Ramadan 1441 H. adalah bulan puasa dengan situasi dan kondisi yang sangat berbeda dibanding dengan pauasa-puasa sebelumnya. Ibadah puasa pada tahun ini dilaksanakan dalam situasi pandemi covid-19 yang telah menghentikan berbagai aktifitas sosial masyarakat dunia yang dikenal sebaga pembatasan sosial dan fisik (social and physical distancing). Pembatasan di tengah kondisi pandemic semacam itu tentu bukan hanya membutuhankan ketanahan fisik yang esktra, lebih dari itu juga dibutuhkan ketahan mental spiritual yang berlapis.Ada kesabaran dan keikhlasan yang diuji dalam pelaksanaan Ramadhan di tengah pandemi.Disinilah urgensi penghayatan dan pemaknaan puasa sebagai praktik ibadah yang memilik dampak fisik dan psikolgis menemukan relevenasi.
Dalam Hadits riwayat Muslim Nabi saw. menyatakan Lishaimi farhatani farhatun inda iftharihi wafarhatin inda liqa’I rabbih (Bagi orang yang berpuasa itu ada dua kegembiraan; kegembiraan ketika berbuka dan kegembiraan ketika bertemu Tuhannya). Sementara suatu riawayat dari Ali RA. menyatakan Shumuu tasshihuu (Berpuasalah maka engkau akan sehat). Ada dua kata kunci yang bisa kita garisbawahi dari dua riwayat itu yaitu kegembiraan dan kesehatan. Banyak bukti-bukti ilmiah yang menunjukan hubungan antara puasa dan kesehatan yang sudah sering disampaikan pada seminar-seminar imiah maupun ceramah keagamaan.
Salah satu sumber yang mendatangkan kebahagaan adalah cinta dan kasih sayang. Cinta dan kasih sayang mendorong munculnya hormon indorfin yang mengakibatkan kortisol turun dan immunoglobulin naik, yang artinya kekebalan tubuh naik. Sebaliknya marah mendorong naiknya andrenalin yang menaikan kortisol dang menurunkan immunoglobulin yang sudah barang tentu berdampak buruk bagi kesehatan. Inilah barangkali rahasia Sabda Nabi La taghdhab walaka al-jannah (Jangan marah maka bagimu syurga).
Bagi setiap muslim bulan puasa adalah bulan kasih sayang (bulan rahmat). Pada bulan ini setiap muslim yang menjalankan ibadah puasa sedang dituntun Oleh-Nya menaiki tangga spiritual dan jalan cinta. Allah hendak merengkuhnya dengan menjadikan puasa hanya untuk Allah.
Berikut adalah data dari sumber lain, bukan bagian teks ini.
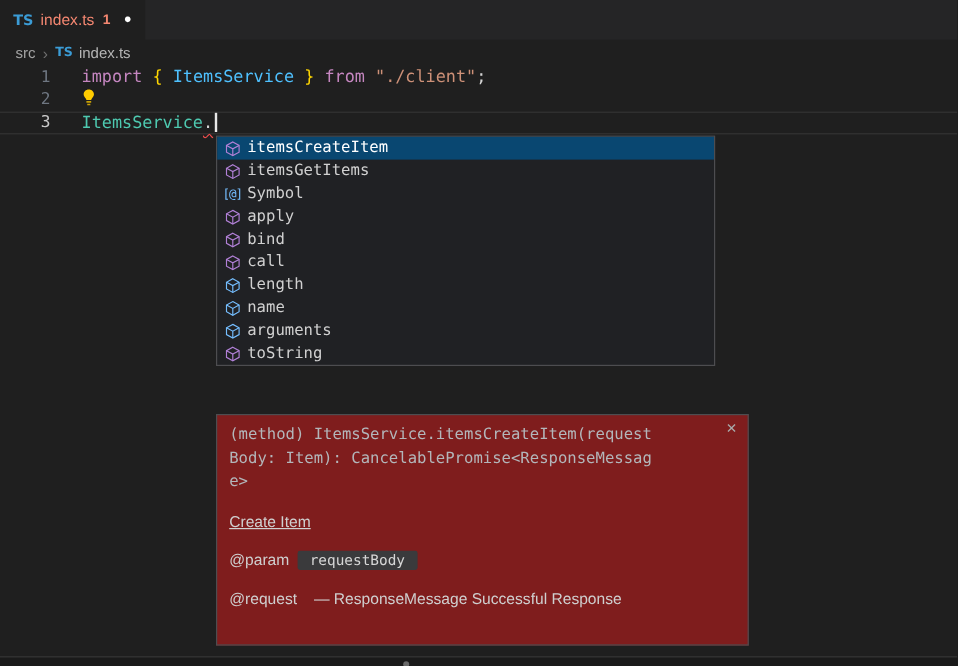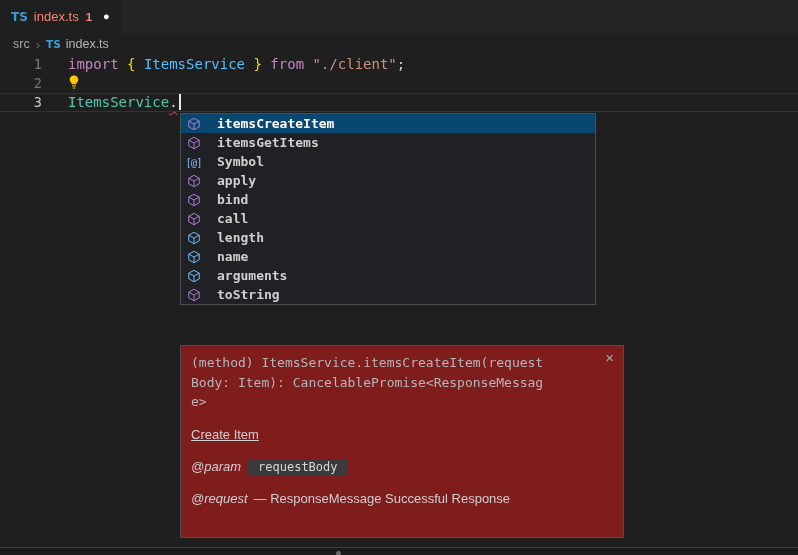"itemsCreateItem" .slabel { font-weight: bold -> none; margin-left: 14px -> 3px }
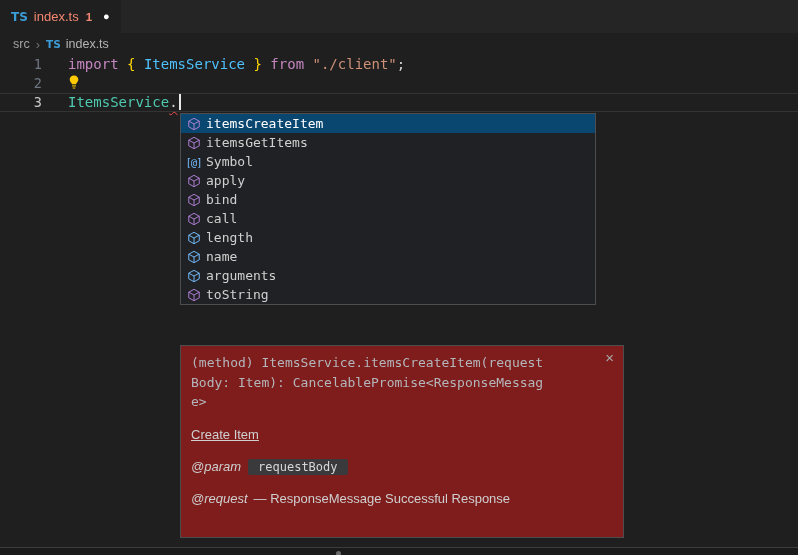"@param" .tagname { font-style: italic -> none }
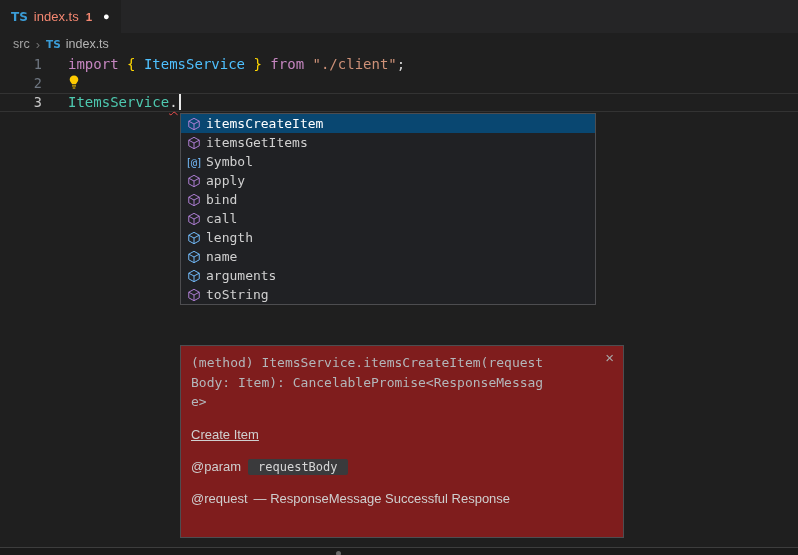"— ResponseMessage Successful Response" .tagtext { margin-left: 6px -> 14px }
Ashiyamu lii (puasa itu hanya untuk-Ku) Demikian dalam suatu riwayat hadits yang menggambarkan betapa Allah sangat menyukai orang yang beribadah puasa. Agar benar-benar diakui sebagai puasa yang disukai Allah tentu ibadah itu harus dilakukan dengan ikhlas. Melakukan ibadah puasa dengan ikhlas artinya menjalankan ibadah itu bukan sebagai beban, sebaliknya dilakukan dengan semanat cinta karena Allah SWT.
Oleh suatu keadaan pandemic kini umat muslim diharuskan menjalankan ibadah itu sambil tetap di rumah (stay home) sering dengan keharusan untuk bekerja dan belajar di rumah (work from home). Namun demikian situasi bukan berarti situasi isolatif yang menjadikan kita tidak berhubungan dengan dunia luar. Sebaliknya, ditengah pandemic covidz19, kita dapat menyaksikan migrasi kehidupan daridunia nyata dengan interaksi yang terbatas ke dalam dunia maya dengan pola interaksi, terbuka dan luas tak terbatas. Dalam keadaan demikian aktifias dan ekspose aktifitas dalam jaringan terjadi secara intensif. Tasusiyah daring, kajian Islam daring, donasi atau sedekah secara online, misalkan adalah beberapa contoh dari fenomena migrasi di atas.
Di tengah migrasi kehidupan keagamaan semacam itu, bagi kaum muslim yang sedang berpuasa, maka tantangan yang berat adalah menjaga kekhusu’an dan keikhlasan menjalankan ibadah. Beribadah dari rumah sudah semestinya meningkatan kualitas. Ramadhan stay home, tidak melaksnakan ibadah di ruang public secara bersama-sama, adalah suatu retret religious dan spiritual yang menyediakan waktu untuk muhasabah, berefleksi dan intens bersama rahmat dan kasih sayang Allah. Ramadan stay home menjadi sumber kegembiraan hakiki kalua kita dengan sabar dan ikhlas mejalani. Kegembiraan yang kita butuhkan untuk memproduksi ketahanan tubuh kita di tengah pandemi. Wallahu A’lam.